Quando Bill Sienkiewicz surgiu comercialmente para o mundo dos quadrinhos, nos anos 80, a indústria se dividiu, entre aqueles que o entenderam e os que queriam muito, mas que por algum motivo não conseguiam.
O traço sem pretensão, a narrativa dinâmica e a composição de pontos míopes, distorcidos, irreais, corajosos e com explosões dramáticas que permeavam quadro a quadro de obras como Elektra: Assassina, a entrega do artista era tamanha, que tornava impossível aceitar que todo o esforço de sobrepor o papel fosse mero espetáculo impresso em papel Couché em uma indústria milionária e até então pueril.
Com um tiro direto a nossa realidade, escravizada por modas passageiras e traços copiosos, que carece de personalidade e perspectiva, muitas vezes curvando-se as imposições de um mercado muito distante e nada preocupado com os apaixonados e zelosos fanboys, cosplayers, “ticolinos e ticolinas” que sacrificam horas, de um precioso tempo na terra a discutir se a genitália do Coisa é ou não de pedra, embarcando em toda sorte de vaidades e em páginas com tantos efeitos de photoshop, que não é possível perceber onde termina o homem e começa o software.
Encontramos artistas com disposição a estampar realidade no peito da meninada, chamando atenção a condição mais primitiva do ser - humano e suas necessidades básicas em uma sociedade sem alicerces, somente desalinhos.

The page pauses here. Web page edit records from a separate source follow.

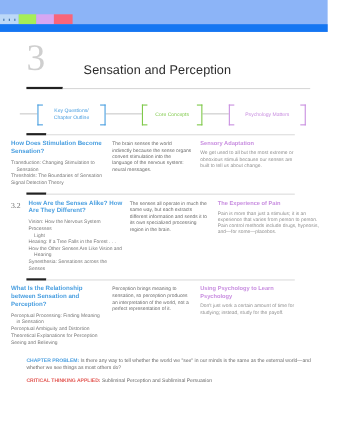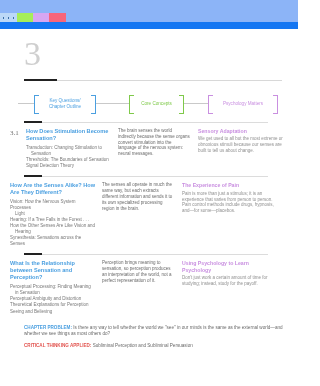"Sensation and Perception" div.chapter-title { html: none -> <div>Sensation and Perception</div> }
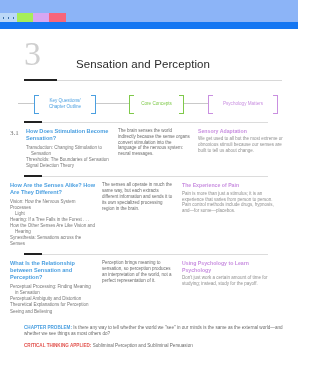"3.1" div.col-num { html: <div>3.1</div> -> none }
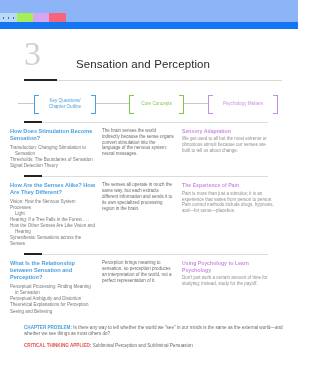"3.2" div.col-num { html: none -> <div>3.2</div> }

Encontramos no fundo do nanquim o trampo de Marcelo d´Salete, quadros soltos, ora traço, ora respingos, ora rachuras, ora instrumento musical, tocando o tal trompete, impondo quadros soltos, brincando com tempo e o espaço, contando histórias. O que me leva ao mestre Sienkiewicz, pela agudeza com que a arte é imposta ao olhar do observador que menos atento deixa de perceber como tudo é amarrado em uma trama que brinca realçando o caótico que se explica em ângulos meticulosos e na dureza dos diálogos.
Sem o chavão rococó do discurso social, NoiteLuz trafega pela miséria humana, explicando o quão vitimados somos, dentro da realidade de concreto, metal, lixo e amargura da metrópole. Passeia por nossa solidão e subserviência. Ocupando os cantos, vidas vivendo na beirada. Qualquer país, qualquer Estado, qualquer Guaianazes, Capão, Brasilândia, Cidade Tiradentes, Itaim Paulista, a qualquer hora. São vidas escondidas dentro de nós que despertam na irregularidade da própria vida. NoiteLuz é para ser devorado com cautela e reservar a lágrima revoltada com aquele velho aperto no peito para o final de forma simples. Ou, para os quadrinhos, em um tempo em que ainda existiam mestres.
Imagens:
# 1 - Bill Sienkiewicz.
# 2 - página da Graphic Elektra: Assassina.
# 3 - Capa da revista FRONT por d´Salete.
# 4 - Capa do livro NoiteLuz por d´Salete.
Roberto Gobatto
3 comentários:
Estou ansioso para o lançamento, essa prévia foi de encher os olhos.
Que lindo esse texto! De fato, dá vontade de ir correndo à livraria comprar NoiteLuz... Desculpe, não sei se perdi alguma coisa, mas quando vai ser o lançamento?...
VIA LETTERA RESPONDE: Nosso caminho de volta pra casa esta repleto de luzes, cores e pessoas que apostam no UPDATE Via Lettera. Isso é ótimo. Para o Mateus e para a Luiza muito obrigado pelos comentários. O lançamento foi dia 09/09, terça passada, e foi incrível. Em breve as fotos vão pro ar.